*Problem statement*
When you repeat the entries below, please keep them exact and leave out the pictures.

------ Exercise data ------

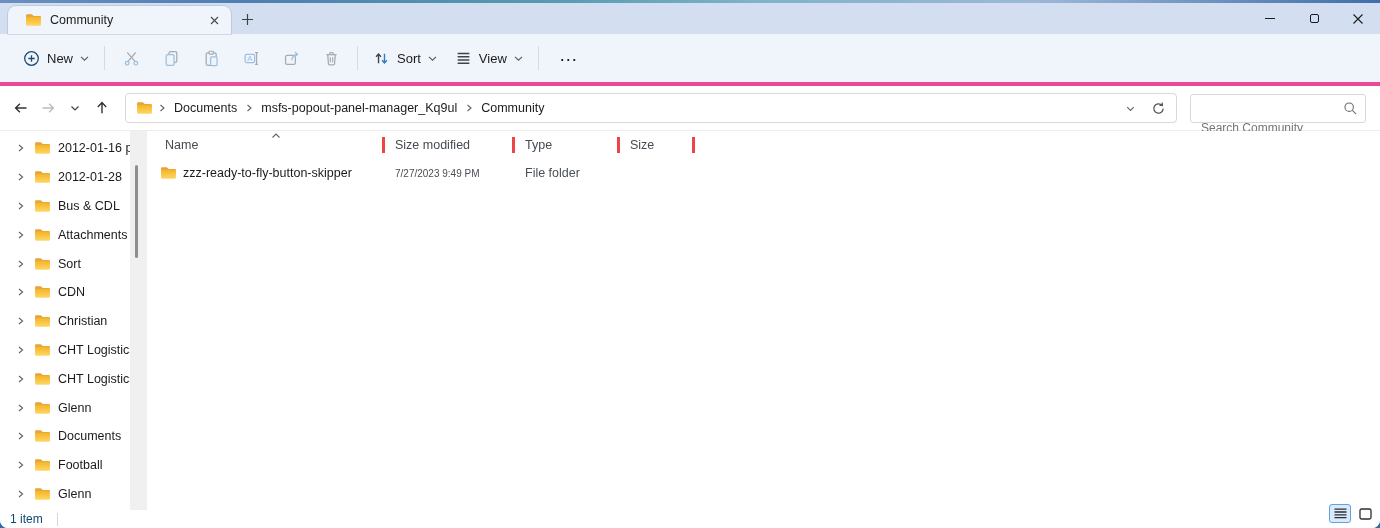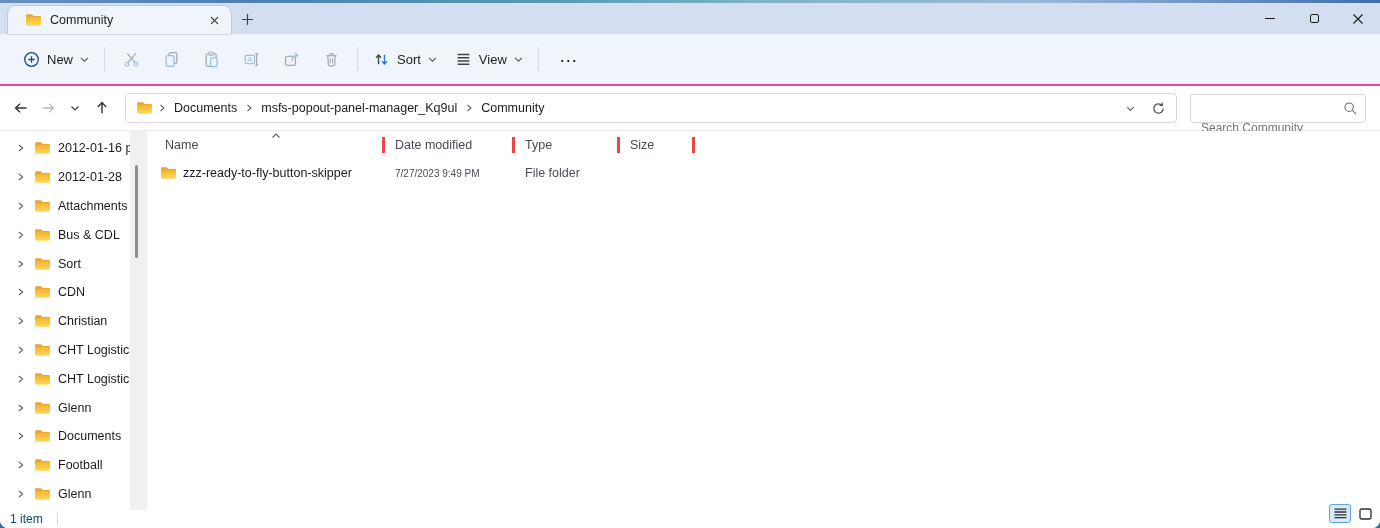--- a/index.html
+++ b/index.html
@@ -34,21 +34,21 @@
   .tab .fold { margin-left:17px; width:17px; height:14px; flex:none; }
   .tab-label { margin-left:8px; font-size:12.5px; color:#1b1b1b; flex:1; }
   .tab-close { width:18px; height:18px; margin-right:8px; display:flex; align-items:center; justify-content:center; border-radius:4px; cursor:default; }
   .newtab { position:absolute; left:236px; top:5px; width:22px; height:22px; display:flex; align-items:center; justify-content:center; }
   .wincontrols { position:absolute; right:0; top:0; height:31px; display:flex; }
   .wc { width:44px; height:31px; display:flex; align-items:center; justify-content:center; }
   .wc-min-bar { width:10px; height:1px; background:#1a1a1a; }
   .wc-max-box { width:9px; height:9px; border:1px solid #1a1a1a; border-radius:2px; }
   
   .toolbar {
-    height:52px; background:#f0f4fb; border-bottom:2px solid #ec4899;
+    height:52px; background:#f0f4fb; border-bottom:4px solid #ec4899;
     display:flex; align-items:center;
   }
   .tbtn {
     display:flex; align-items:center; gap:7px;
     padding:6px 9px; border-radius:4px; color:#1b1b1b; font-size:13px;
   }
   .tbtn-new { margin-left:14px; }
   .tb-sep { width:1px; height:24px; background:#d5dae2; margin:0 6px; }
   .icon-btn { width:40px; height:34px; display:flex; align-items:center; justify-content:center; border-radius:4px; }
   .more-dots { font-size:19px; color:#1b1b1b; letter-spacing:1px; padding:0 14px 7px 14px; }
@@ -342,34 +342,34 @@
   <div class="side-item">
     <svg class="s-chev" width="9" height="10" viewBox="0 0 9 10">
       <path d="M3 2 L6.6 5 L3 8" fill="none" stroke="#5f6368" stroke-width="1.1"></path>
     </svg>
 
   <svg class="fold" viewBox="0 0 16 13">
     <path d="M1 3.5 V2.3 C1 1.6 1.5 1.1 2.2 1.1 H5.9 C6.3 1.1 6.6 1.25 6.9 1.5 L8.3 2.7 H13.8 C14.5 2.7 15 3.2 15 3.9 V5 H1 Z" fill="#e9a23b"></path>
     <rect x="1" y="3.4" width="14" height="8.6" rx="1.3" fill="url(#fg)"></rect>
   </svg>
 
+    <span class="side-label">Bus &amp; CDL</span>
+  </div>
+
+  <div class="side-item">
+    <svg class="s-chev" width="9" height="10" viewBox="0 0 9 10">
+      <path d="M3 2 L6.6 5 L3 8" fill="none" stroke="#5f6368" stroke-width="1.1"></path>
+    </svg>
+
+  <svg class="fold" viewBox="0 0 16 13">
+    <path d="M1 3.5 V2.3 C1 1.6 1.5 1.1 2.2 1.1 H5.9 C6.3 1.1 6.6 1.25 6.9 1.5 L8.3 2.7 H13.8 C14.5 2.7 15 3.2 15 3.9 V5 H1 Z" fill="#e9a23b"></path>
+    <rect x="1" y="3.4" width="14" height="8.6" rx="1.3" fill="url(#fg)"></rect>
+  </svg>
+
     <span class="side-label">Attachments</span>
-  </div>
-
-  <div class="side-item">
-    <svg class="s-chev" width="9" height="10" viewBox="0 0 9 10">
-      <path d="M3 2 L6.6 5 L3 8" fill="none" stroke="#5f6368" stroke-width="1.1"></path>
-    </svg>
-
-  <svg class="fold" viewBox="0 0 16 13">
-    <path d="M1 3.5 V2.3 C1 1.6 1.5 1.1 2.2 1.1 H5.9 C6.3 1.1 6.6 1.25 6.9 1.5 L8.3 2.7 H13.8 C14.5 2.7 15 3.2 15 3.9 V5 H1 Z" fill="#e9a23b"></path>
-    <rect x="1" y="3.4" width="14" height="8.6" rx="1.3" fill="url(#fg)"></rect>
-  </svg>
-
-    <span class="side-label">Bus &amp; CDL</span>
   </div>
 
   <div class="side-item">
     <svg class="s-chev" width="9" height="10" viewBox="0 0 9 10">
       <path d="M3 2 L6.6 5 L3 8" fill="none" stroke="#5f6368" stroke-width="1.1"></path>
     </svg>
 
   <svg class="fold" viewBox="0 0 16 13">
     <path d="M1 3.5 V2.3 C1 1.6 1.5 1.1 2.2 1.1 H5.9 C6.3 1.1 6.6 1.25 6.9 1.5 L8.3 2.7 H13.8 C14.5 2.7 15 3.2 15 3.9 V5 H1 Z" fill="#e9a23b"></path>
     <rect x="1" y="3.4" width="14" height="8.6" rx="1.3" fill="url(#fg)"></rect>
@@ -485,21 +485,21 @@
     </aside>
     <div class="side-scroll">
       <div class="side-thumb"></div>
     </div>
     <main class="main">
       <div class="cols">
         <svg class="sort-caret" width="10" height="7" viewBox="0 0 10 7">
             <path d="M1.5 5.5 L5 2 L8.5 5.5" fill="none" stroke="#5f6368" stroke-width="1.1"></path>
           </svg>
         <div class="colcell col-name">Name</div>
-        <div class="colcell col-date">Date modified</div>
+        <div class="colcell col-date">Size modified</div>
         <div class="colcell col-type">Type</div>
         <div class="colcell col-size">Size</div>
       </div>
       <div class="filerow">
         <div class="cell-name">
 
   <svg class="fold" viewBox="0 0 16 13">
     <path d="M1 3.5 V2.3 C1 1.6 1.5 1.1 2.2 1.1 H5.9 C6.3 1.1 6.6 1.25 6.9 1.5 L8.3 2.7 H13.8 C14.5 2.7 15 3.2 15 3.9 V5 H1 Z" fill="#e9a23b"></path>
     <rect x="1" y="3.4" width="14" height="8.6" rx="1.3" fill="url(#fg)"></rect>
   </svg>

------

*Task solution*
--- a/index.html
+++ b/index.html
@@ -34,21 +34,21 @@
   .tab .fold { margin-left:17px; width:17px; height:14px; flex:none; }
   .tab-label { margin-left:8px; font-size:12.5px; color:#1b1b1b; flex:1; }
   .tab-close { width:18px; height:18px; margin-right:8px; display:flex; align-items:center; justify-content:center; border-radius:4px; cursor:default; }
   .newtab { position:absolute; left:236px; top:5px; width:22px; height:22px; display:flex; align-items:center; justify-content:center; }
   .wincontrols { position:absolute; right:0; top:0; height:31px; display:flex; }
   .wc { width:44px; height:31px; display:flex; align-items:center; justify-content:center; }
   .wc-min-bar { width:10px; height:1px; background:#1a1a1a; }
   .wc-max-box { width:9px; height:9px; border:1px solid #1a1a1a; border-radius:2px; }
   
   .toolbar {
-    height:52px; background:#f0f4fb; border-bottom:2px solid #ec4899;
+    height:52px; background:#f0f4fb; border-bottom:4px solid #ec4899;
     display:flex; align-items:center;
   }
   .tbtn {
     display:flex; align-items:center; gap:7px;
     padding:6px 9px; border-radius:4px; color:#1b1b1b; font-size:13px;
   }
   .tbtn-new { margin-left:14px; }
   .tb-sep { width:1px; height:24px; background:#d5dae2; margin:0 6px; }
   .icon-btn { width:40px; height:34px; display:flex; align-items:center; justify-content:center; border-radius:4px; }
   .more-dots { font-size:19px; color:#1b1b1b; letter-spacing:1px; padding:0 14px 7px 14px; }
@@ -342,34 +342,34 @@
   <div class="side-item">
     <svg class="s-chev" width="9" height="10" viewBox="0 0 9 10">
       <path d="M3 2 L6.6 5 L3 8" fill="none" stroke="#5f6368" stroke-width="1.1"></path>
     </svg>
 
   <svg class="fold" viewBox="0 0 16 13">
     <path d="M1 3.5 V2.3 C1 1.6 1.5 1.1 2.2 1.1 H5.9 C6.3 1.1 6.6 1.25 6.9 1.5 L8.3 2.7 H13.8 C14.5 2.7 15 3.2 15 3.9 V5 H1 Z" fill="#e9a23b"></path>
     <rect x="1" y="3.4" width="14" height="8.6" rx="1.3" fill="url(#fg)"></rect>
   </svg>
 
+    <span class="side-label">Bus &amp; CDL</span>
+  </div>
+
+  <div class="side-item">
+    <svg class="s-chev" width="9" height="10" viewBox="0 0 9 10">
+      <path d="M3 2 L6.6 5 L3 8" fill="none" stroke="#5f6368" stroke-width="1.1"></path>
+    </svg>
+
+  <svg class="fold" viewBox="0 0 16 13">
+    <path d="M1 3.5 V2.3 C1 1.6 1.5 1.1 2.2 1.1 H5.9 C6.3 1.1 6.6 1.25 6.9 1.5 L8.3 2.7 H13.8 C14.5 2.7 15 3.2 15 3.9 V5 H1 Z" fill="#e9a23b"></path>
+    <rect x="1" y="3.4" width="14" height="8.6" rx="1.3" fill="url(#fg)"></rect>
+  </svg>
+
     <span class="side-label">Attachments</span>
-  </div>
-
-  <div class="side-item">
-    <svg class="s-chev" width="9" height="10" viewBox="0 0 9 10">
-      <path d="M3 2 L6.6 5 L3 8" fill="none" stroke="#5f6368" stroke-width="1.1"></path>
-    </svg>
-
-  <svg class="fold" viewBox="0 0 16 13">
-    <path d="M1 3.5 V2.3 C1 1.6 1.5 1.1 2.2 1.1 H5.9 C6.3 1.1 6.6 1.25 6.9 1.5 L8.3 2.7 H13.8 C14.5 2.7 15 3.2 15 3.9 V5 H1 Z" fill="#e9a23b"></path>
-    <rect x="1" y="3.4" width="14" height="8.6" rx="1.3" fill="url(#fg)"></rect>
-  </svg>
-
-    <span class="side-label">Bus &amp; CDL</span>
   </div>
 
   <div class="side-item">
     <svg class="s-chev" width="9" height="10" viewBox="0 0 9 10">
       <path d="M3 2 L6.6 5 L3 8" fill="none" stroke="#5f6368" stroke-width="1.1"></path>
     </svg>
 
   <svg class="fold" viewBox="0 0 16 13">
     <path d="M1 3.5 V2.3 C1 1.6 1.5 1.1 2.2 1.1 H5.9 C6.3 1.1 6.6 1.25 6.9 1.5 L8.3 2.7 H13.8 C14.5 2.7 15 3.2 15 3.9 V5 H1 Z" fill="#e9a23b"></path>
     <rect x="1" y="3.4" width="14" height="8.6" rx="1.3" fill="url(#fg)"></rect>
@@ -485,21 +485,21 @@
     </aside>
     <div class="side-scroll">
       <div class="side-thumb"></div>
     </div>
     <main class="main">
       <div class="cols">
         <svg class="sort-caret" width="10" height="7" viewBox="0 0 10 7">
             <path d="M1.5 5.5 L5 2 L8.5 5.5" fill="none" stroke="#5f6368" stroke-width="1.1"></path>
           </svg>
         <div class="colcell col-name">Name</div>
-        <div class="colcell col-date">Date modified</div>
+        <div class="colcell col-date">Size modified</div>
         <div class="colcell col-type">Type</div>
         <div class="colcell col-size">Size</div>
       </div>
       <div class="filerow">
         <div class="cell-name">
 
   <svg class="fold" viewBox="0 0 16 13">
     <path d="M1 3.5 V2.3 C1 1.6 1.5 1.1 2.2 1.1 H5.9 C6.3 1.1 6.6 1.25 6.9 1.5 L8.3 2.7 H13.8 C14.5 2.7 15 3.2 15 3.9 V5 H1 Z" fill="#e9a23b"></path>
     <rect x="1" y="3.4" width="14" height="8.6" rx="1.3" fill="url(#fg)"></rect>
   </svg>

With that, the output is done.